When you reach the line containing "padding-left: 8px; white-space: nowrap;" in the entries below, start writing out each line exactly, and stop after the line containing "2px; right: 14px;".

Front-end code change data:

==========

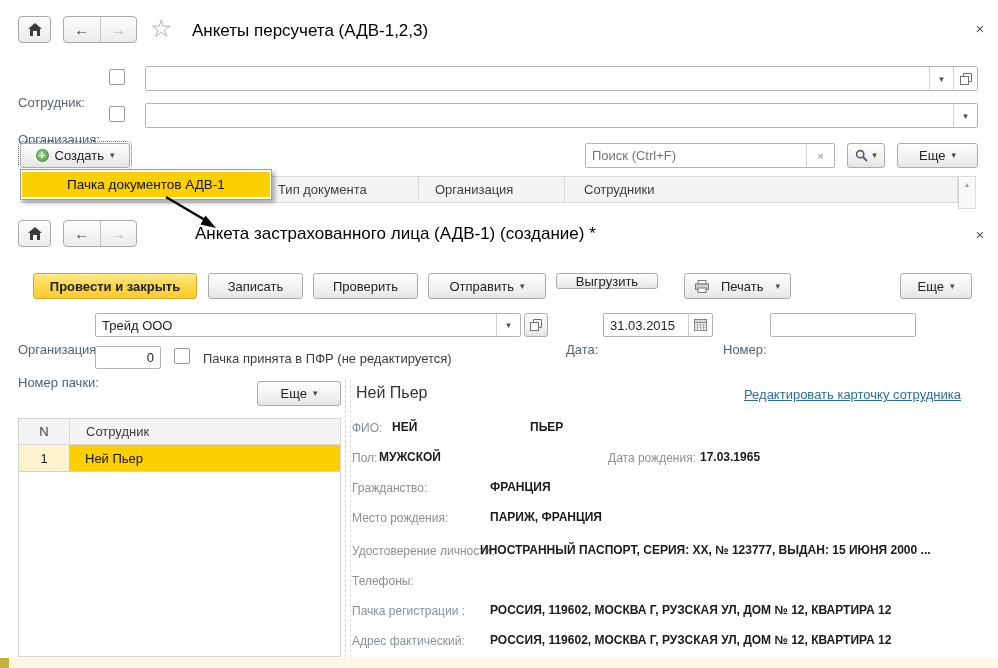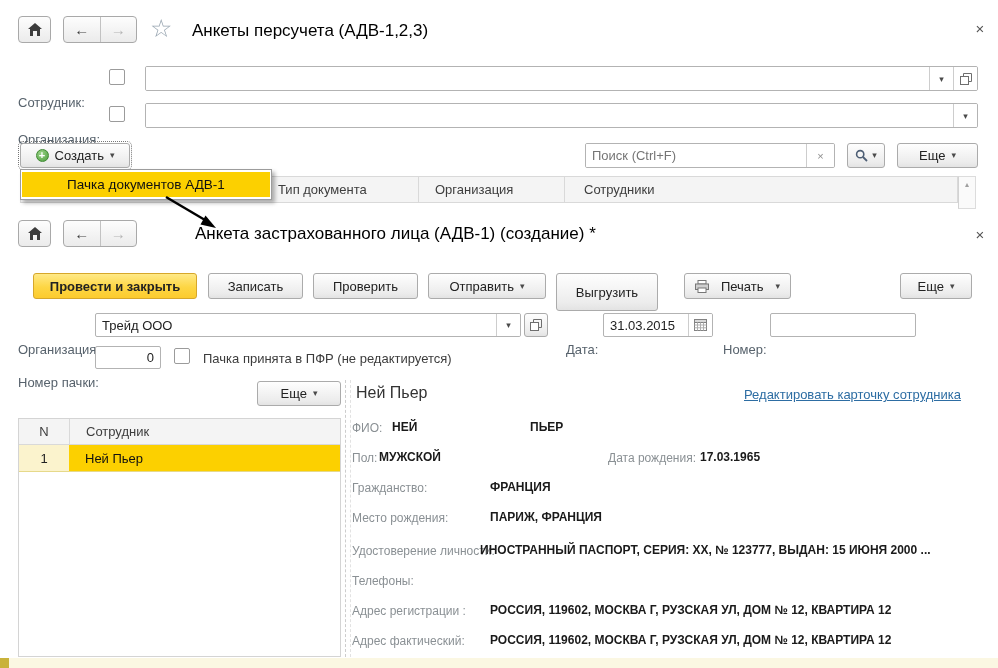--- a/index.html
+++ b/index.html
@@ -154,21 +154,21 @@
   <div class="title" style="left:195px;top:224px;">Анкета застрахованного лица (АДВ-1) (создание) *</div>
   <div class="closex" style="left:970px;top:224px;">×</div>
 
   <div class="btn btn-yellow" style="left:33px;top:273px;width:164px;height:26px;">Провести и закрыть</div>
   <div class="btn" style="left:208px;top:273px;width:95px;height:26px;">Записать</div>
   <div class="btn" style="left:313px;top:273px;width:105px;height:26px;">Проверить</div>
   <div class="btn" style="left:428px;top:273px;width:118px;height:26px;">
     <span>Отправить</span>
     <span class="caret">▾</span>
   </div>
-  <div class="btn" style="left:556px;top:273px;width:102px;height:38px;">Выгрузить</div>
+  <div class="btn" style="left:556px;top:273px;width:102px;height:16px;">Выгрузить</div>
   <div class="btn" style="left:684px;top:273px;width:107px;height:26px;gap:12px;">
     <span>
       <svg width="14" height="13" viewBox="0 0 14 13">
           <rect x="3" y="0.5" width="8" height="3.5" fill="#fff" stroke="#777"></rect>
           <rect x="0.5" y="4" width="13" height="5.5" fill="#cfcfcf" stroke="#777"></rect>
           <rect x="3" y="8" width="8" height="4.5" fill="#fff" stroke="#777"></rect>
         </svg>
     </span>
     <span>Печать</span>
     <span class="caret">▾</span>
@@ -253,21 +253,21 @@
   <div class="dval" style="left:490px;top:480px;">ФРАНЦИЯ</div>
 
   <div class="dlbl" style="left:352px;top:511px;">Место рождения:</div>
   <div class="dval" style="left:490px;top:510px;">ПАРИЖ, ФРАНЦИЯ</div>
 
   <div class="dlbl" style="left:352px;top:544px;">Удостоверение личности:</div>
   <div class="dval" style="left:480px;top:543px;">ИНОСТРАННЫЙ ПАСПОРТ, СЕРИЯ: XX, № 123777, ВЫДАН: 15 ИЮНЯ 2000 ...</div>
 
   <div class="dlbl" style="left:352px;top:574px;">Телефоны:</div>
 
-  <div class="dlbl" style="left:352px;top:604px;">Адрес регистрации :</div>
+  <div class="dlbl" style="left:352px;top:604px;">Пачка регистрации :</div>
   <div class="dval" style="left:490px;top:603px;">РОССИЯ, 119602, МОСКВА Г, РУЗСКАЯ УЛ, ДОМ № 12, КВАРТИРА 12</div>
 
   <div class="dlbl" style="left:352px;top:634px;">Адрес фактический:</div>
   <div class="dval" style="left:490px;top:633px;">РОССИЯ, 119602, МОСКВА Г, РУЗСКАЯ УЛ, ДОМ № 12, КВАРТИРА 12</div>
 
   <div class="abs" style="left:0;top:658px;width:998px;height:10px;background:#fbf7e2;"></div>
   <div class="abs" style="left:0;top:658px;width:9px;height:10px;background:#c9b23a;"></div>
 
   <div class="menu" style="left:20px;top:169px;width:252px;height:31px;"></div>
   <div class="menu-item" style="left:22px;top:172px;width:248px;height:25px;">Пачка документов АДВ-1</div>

==========

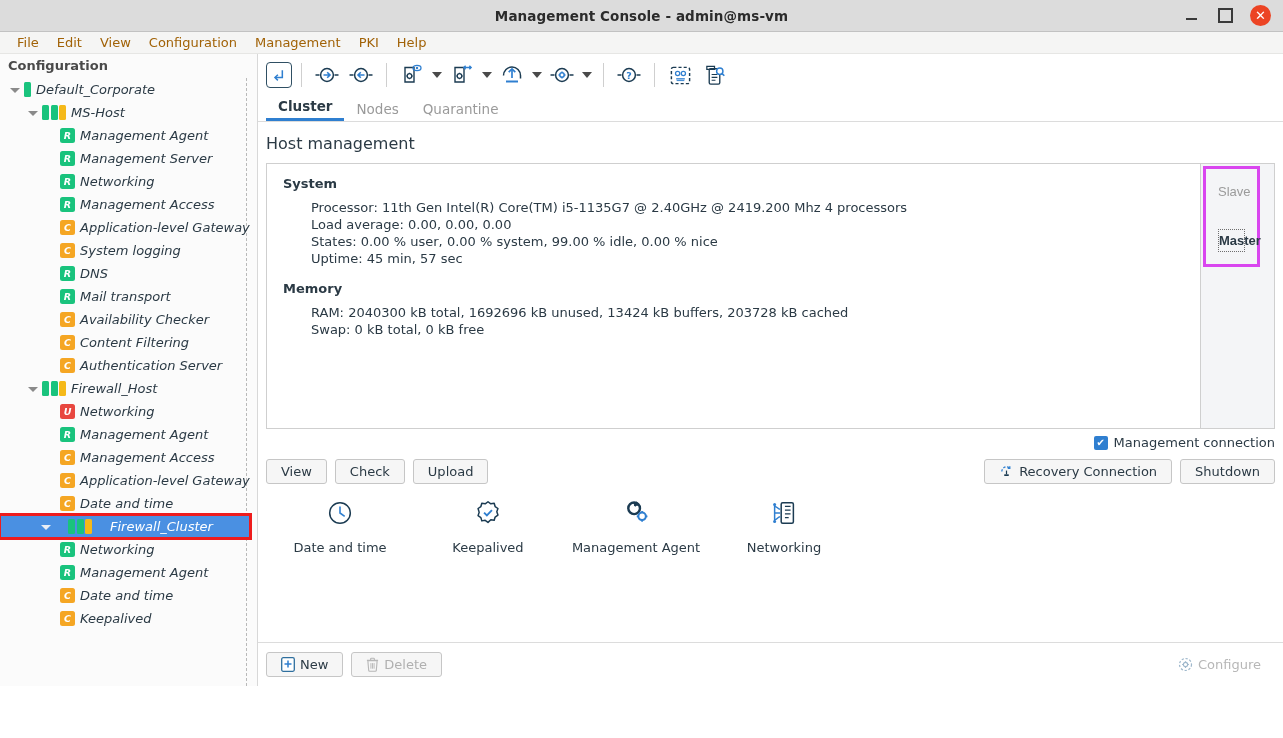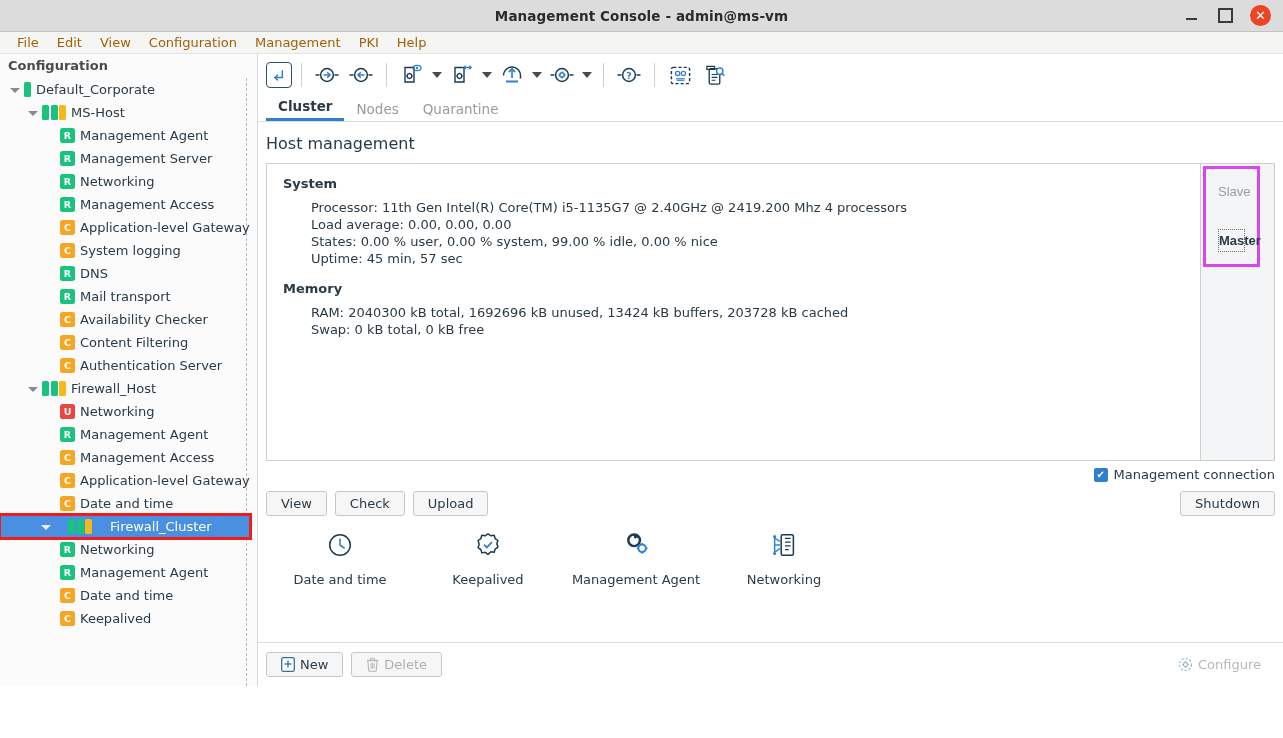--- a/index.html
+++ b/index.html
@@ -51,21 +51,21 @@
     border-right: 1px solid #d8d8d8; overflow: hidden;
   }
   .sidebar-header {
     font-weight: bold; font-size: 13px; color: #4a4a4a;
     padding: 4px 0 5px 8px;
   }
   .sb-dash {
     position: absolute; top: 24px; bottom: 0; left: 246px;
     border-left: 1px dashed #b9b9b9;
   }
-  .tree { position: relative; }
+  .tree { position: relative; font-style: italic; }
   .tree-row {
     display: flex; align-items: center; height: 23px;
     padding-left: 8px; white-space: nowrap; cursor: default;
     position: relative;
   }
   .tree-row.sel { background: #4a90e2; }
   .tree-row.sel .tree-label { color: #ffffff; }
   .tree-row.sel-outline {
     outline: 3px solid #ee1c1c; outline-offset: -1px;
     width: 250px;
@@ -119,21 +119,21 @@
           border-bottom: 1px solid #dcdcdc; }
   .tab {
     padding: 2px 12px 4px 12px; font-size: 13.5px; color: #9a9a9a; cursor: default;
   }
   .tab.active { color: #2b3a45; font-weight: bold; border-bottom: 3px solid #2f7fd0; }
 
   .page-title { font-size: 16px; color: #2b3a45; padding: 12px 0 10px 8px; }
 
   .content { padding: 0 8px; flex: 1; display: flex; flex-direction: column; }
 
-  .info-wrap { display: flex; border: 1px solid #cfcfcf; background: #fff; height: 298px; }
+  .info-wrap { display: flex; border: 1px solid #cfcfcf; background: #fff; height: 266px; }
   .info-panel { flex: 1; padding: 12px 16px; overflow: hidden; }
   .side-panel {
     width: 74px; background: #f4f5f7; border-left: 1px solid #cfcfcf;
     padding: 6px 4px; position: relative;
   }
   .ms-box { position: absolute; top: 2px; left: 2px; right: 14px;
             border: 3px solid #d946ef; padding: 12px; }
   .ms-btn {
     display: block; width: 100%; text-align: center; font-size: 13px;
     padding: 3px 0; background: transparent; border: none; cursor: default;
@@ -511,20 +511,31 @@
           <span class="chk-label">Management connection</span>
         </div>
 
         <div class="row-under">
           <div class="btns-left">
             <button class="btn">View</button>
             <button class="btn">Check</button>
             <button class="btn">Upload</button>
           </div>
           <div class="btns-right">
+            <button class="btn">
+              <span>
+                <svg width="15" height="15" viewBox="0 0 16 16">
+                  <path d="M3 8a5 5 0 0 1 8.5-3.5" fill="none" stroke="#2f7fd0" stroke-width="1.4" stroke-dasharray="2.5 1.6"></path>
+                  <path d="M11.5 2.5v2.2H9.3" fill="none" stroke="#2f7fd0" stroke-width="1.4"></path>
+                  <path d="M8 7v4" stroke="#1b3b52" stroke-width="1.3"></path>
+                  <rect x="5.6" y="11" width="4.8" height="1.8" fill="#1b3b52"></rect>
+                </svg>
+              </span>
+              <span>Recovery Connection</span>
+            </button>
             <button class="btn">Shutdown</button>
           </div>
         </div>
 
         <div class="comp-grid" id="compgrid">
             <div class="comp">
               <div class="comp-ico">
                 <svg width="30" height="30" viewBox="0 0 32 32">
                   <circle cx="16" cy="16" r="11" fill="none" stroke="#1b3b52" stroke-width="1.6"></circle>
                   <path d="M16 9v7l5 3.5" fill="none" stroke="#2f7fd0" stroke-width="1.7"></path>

==========

Written response:
     padding-left: 8px; white-space: nowrap; cursor: default;
     position: relative;
   }
   .tree-row.sel { background: #4a90e2; }
   .tree-row.sel .tree-label { color: #ffffff; }
   .tree-row.sel-outline {
     outline: 3px solid #ee1c1c; outline-offset: -1px;
     width: 250px;
@@ -119,21 +119,21 @@
           border-bottom: 1px solid #dcdcdc; }
   .tab {
     padding: 2px 12px 4px 12px; font-size: 13.5px; color: #9a9a9a; cursor: default;
   }
   .tab.active { color: #2b3a45; font-weight: bold; border-bottom: 3px solid #2f7fd0; }
 
   .page-title { font-size: 16px; color: #2b3a45; padding: 12px 0 10px 8px; }
 
   .content { padding: 0 8px; flex: 1; display: flex; flex-direction: column; }
 
-  .info-wrap { display: flex; border: 1px solid #cfcfcf; background: #fff; height: 298px; }
+  .info-wrap { display: flex; border: 1px solid #cfcfcf; background: #fff; height: 266px; }
   .info-panel { flex: 1; padding: 12px 16px; overflow: hidden; }
   .side-panel {
     width: 74px; background: #f4f5f7; border-left: 1px solid #cfcfcf;
     padding: 6px 4px; position: relative;
   }
   .ms-box { position: absolute; top: 2px; left: 2px; right: 14px;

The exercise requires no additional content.